I just can’t help but contrast her with another woman who also lost her husband. This woman, while not denying the heart-wrenching pain and overwhelming struggles, refused to give in to self-pity. Even through her pain, she was always looking out for the needs of others and ready to offer her help and resources in any way possible, always aware that she wasn’t the only one struggling in life. Her reliance on God’s strength and her focus on Jesus has been an amazing testimony to all around her.
Two totally different responses.
I am not judging the first one, because, honestly, I have no idea how I would react in those circumstances.
But the second one? She has taken something horrible and has shown how God walks with you baby-step by baby-step through the drudgery of long, painful days and never-ending, sleepless nights if you stay focused on Him. She has been a shining example of the strength that God’s grace provides when we turn to Him.
You know, when we sin, we will often blame our circumstances. Difficult finances, trouble at work, or health issues give us the excuse we need to become full of self-pity, anger, or bitterness.
But, as I think of this second woman, I can’t help but realize–
It’s not the circumstances but how we react to the circumstances that really matters.
No one can force us to pity ourselves, to be filled with angst and despair, or to give way to anger and frustration. They are choices.
As I write, King David comes to mind. Many times he was crushed by despair, surrounded by enemies, and yet he often turns his anguished cry to praise. Psalm 69 is a good example of this. The first few verses say this–
Save me, O God!
For the waters have come up to my neck.
2 I sink in deep mire,
Where there is no standing;
I have come into deep waters,
Where the floods overflow me.
3 I am weary with my crying;
My throat is dry;
My eyes fail while I wait for my God.
But by the end of that very same Psalm, David is praising God–
Let heaven and earth praise Him,
The seas and everything that moves in them.
35 For God will save Zion
And build the cities of Judah,
That they may dwell there and possess it.
36 Also, the descendants of His servants shall inherit it,
And those who love His name shall dwell in it.
He would give voice to despair, but he would always turn his eyes to God and the hope of salvation.
Voicing our despair, hopelessness, and frustration isn’t the problem–It is dwelling in that place of despair–taking up residence in that dark place– for all of our days. It’s never turning our eyes to God and letting Him meet our needs in the way He chooses. It’s growing like a petulant, spoiled child in the face of our trials, instead of submitting ourselves to God’s Sovereignty.
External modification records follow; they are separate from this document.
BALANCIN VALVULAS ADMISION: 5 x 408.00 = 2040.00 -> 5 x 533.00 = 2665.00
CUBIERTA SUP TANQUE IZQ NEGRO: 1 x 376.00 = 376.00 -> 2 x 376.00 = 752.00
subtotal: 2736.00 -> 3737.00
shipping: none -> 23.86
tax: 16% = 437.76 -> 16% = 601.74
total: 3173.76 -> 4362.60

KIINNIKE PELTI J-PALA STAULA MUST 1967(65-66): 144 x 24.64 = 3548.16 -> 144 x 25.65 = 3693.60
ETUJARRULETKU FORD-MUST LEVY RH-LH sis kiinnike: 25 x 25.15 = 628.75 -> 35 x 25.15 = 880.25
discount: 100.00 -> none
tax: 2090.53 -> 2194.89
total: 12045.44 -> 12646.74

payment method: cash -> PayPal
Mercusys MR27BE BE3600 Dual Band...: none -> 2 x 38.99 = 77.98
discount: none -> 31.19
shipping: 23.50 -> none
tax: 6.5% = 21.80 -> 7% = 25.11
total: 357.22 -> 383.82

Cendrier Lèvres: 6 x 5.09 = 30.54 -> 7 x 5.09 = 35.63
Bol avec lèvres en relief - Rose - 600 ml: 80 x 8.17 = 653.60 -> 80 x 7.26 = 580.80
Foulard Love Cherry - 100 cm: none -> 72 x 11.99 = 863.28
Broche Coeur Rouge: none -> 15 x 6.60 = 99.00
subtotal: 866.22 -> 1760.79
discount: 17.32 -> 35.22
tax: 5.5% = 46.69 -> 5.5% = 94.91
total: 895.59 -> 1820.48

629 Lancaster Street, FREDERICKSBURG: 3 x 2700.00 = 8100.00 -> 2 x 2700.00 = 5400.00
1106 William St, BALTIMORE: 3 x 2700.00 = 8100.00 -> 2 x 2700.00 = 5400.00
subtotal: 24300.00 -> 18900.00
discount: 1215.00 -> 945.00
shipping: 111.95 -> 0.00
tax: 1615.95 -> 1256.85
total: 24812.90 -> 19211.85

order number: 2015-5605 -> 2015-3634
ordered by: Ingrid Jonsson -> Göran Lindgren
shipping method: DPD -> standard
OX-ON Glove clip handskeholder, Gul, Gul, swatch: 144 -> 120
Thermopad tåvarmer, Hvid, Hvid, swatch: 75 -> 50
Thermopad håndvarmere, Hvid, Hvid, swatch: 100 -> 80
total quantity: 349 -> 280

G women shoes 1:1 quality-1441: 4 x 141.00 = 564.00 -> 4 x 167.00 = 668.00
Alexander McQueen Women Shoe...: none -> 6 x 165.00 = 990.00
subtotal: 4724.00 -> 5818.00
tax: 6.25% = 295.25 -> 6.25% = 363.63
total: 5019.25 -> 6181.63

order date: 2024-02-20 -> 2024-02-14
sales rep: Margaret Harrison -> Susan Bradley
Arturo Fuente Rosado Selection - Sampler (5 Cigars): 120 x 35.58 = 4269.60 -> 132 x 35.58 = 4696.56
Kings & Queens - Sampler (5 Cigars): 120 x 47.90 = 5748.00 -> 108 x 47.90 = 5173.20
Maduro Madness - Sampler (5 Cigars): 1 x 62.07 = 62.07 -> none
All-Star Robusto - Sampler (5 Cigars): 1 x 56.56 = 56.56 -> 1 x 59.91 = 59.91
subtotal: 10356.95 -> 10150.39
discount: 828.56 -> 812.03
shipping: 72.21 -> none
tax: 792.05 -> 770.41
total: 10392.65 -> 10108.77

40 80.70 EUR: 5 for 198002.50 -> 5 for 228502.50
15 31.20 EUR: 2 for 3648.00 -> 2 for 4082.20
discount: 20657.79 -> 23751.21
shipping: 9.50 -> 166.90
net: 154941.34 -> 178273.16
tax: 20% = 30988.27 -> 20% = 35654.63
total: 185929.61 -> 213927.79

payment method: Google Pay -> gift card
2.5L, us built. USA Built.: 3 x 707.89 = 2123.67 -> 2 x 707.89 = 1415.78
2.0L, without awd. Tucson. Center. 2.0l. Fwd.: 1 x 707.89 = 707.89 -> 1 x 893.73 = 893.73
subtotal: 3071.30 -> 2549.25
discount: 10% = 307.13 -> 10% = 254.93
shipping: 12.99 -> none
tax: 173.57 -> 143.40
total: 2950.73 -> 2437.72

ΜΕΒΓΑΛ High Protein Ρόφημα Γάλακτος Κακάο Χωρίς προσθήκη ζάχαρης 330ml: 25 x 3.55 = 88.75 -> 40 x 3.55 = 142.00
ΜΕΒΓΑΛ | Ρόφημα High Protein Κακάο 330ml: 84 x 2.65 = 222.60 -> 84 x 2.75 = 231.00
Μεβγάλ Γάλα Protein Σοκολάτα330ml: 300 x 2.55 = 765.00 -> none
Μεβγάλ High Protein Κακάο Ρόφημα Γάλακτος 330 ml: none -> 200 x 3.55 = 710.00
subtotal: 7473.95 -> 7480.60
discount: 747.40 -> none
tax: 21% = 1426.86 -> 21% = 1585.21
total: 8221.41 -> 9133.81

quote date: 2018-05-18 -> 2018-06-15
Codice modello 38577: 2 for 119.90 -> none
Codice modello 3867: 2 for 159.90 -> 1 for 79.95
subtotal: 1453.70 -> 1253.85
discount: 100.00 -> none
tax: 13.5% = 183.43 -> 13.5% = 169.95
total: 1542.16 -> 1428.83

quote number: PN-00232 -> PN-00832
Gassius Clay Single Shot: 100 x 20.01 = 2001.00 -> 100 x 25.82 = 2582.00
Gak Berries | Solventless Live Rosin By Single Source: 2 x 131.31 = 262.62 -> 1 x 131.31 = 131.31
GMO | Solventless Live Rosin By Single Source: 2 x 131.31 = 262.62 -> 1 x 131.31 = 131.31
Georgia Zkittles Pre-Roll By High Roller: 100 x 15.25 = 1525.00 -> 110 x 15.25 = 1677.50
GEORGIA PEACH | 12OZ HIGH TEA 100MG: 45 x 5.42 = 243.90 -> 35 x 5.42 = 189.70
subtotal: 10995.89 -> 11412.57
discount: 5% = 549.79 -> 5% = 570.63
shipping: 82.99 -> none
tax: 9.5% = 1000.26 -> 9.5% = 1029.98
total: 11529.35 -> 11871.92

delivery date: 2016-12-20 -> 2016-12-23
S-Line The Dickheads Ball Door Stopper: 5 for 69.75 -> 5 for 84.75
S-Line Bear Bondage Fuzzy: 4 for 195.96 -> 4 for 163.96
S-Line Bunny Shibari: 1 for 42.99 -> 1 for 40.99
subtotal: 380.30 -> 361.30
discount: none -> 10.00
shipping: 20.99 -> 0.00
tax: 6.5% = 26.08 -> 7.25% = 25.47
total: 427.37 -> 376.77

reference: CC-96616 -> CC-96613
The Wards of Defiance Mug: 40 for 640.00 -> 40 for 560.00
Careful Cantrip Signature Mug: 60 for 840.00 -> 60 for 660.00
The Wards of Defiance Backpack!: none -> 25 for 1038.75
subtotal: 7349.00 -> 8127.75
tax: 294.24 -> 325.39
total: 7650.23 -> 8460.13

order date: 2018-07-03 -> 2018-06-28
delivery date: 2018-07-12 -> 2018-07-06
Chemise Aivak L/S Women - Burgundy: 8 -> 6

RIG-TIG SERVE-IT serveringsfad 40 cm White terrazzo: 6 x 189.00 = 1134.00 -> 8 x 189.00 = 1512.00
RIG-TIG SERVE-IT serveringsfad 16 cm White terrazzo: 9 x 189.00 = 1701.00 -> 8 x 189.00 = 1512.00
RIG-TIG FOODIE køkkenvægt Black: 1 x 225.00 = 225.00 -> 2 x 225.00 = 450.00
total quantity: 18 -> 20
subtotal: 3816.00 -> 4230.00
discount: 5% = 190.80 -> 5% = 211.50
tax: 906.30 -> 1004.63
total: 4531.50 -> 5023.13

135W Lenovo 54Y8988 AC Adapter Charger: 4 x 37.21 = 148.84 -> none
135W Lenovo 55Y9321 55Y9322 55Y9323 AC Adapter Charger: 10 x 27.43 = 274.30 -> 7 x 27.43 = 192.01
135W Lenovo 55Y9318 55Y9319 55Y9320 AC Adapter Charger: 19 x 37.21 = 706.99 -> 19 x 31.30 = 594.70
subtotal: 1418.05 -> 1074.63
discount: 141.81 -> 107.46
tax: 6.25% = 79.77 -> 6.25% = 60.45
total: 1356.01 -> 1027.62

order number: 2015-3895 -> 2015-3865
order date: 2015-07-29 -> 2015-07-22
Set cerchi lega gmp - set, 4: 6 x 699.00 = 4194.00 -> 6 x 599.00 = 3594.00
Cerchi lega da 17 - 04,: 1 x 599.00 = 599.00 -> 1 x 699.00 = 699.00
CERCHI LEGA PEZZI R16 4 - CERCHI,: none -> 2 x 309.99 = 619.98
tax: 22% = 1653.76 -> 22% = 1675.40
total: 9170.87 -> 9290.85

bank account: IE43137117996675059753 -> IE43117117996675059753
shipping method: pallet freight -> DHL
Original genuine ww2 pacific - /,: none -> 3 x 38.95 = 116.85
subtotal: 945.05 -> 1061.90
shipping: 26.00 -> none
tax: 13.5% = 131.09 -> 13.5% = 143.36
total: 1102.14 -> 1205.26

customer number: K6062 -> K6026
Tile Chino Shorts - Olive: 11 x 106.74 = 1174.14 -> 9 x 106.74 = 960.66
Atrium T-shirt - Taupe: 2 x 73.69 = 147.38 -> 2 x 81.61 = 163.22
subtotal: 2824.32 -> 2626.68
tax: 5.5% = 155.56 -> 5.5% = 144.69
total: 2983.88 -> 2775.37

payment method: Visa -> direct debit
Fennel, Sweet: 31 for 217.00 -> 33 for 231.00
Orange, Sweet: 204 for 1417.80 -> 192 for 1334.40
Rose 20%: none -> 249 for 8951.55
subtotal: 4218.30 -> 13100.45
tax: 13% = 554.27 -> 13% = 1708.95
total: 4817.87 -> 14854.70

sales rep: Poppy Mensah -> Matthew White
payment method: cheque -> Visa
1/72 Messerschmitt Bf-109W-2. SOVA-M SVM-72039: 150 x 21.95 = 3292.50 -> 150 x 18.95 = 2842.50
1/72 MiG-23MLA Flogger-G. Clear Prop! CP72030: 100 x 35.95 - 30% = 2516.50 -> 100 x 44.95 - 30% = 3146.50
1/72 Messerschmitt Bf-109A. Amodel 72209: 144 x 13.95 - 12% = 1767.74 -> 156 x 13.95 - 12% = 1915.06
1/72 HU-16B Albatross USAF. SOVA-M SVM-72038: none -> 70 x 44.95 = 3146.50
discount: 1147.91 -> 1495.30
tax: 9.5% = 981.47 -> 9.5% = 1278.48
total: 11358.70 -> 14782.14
This is a hard conversation. I know that very well. But trials and difficulties are when the “rubber meets the road” so to speak. It’s when we really get to show the world that God is always good and provides for our every need. And it’s when, if we choose to humble ourselves and live obediently to His word, we truly understand the faithfulness of God in a much deeper and fuller way.
The two women, both professing Christians, responded to the same circumstance in totally different ways. One setting a shining example for fellow Christians to follow and the other one alienating even the most loving souls by her constant, self-centered despair.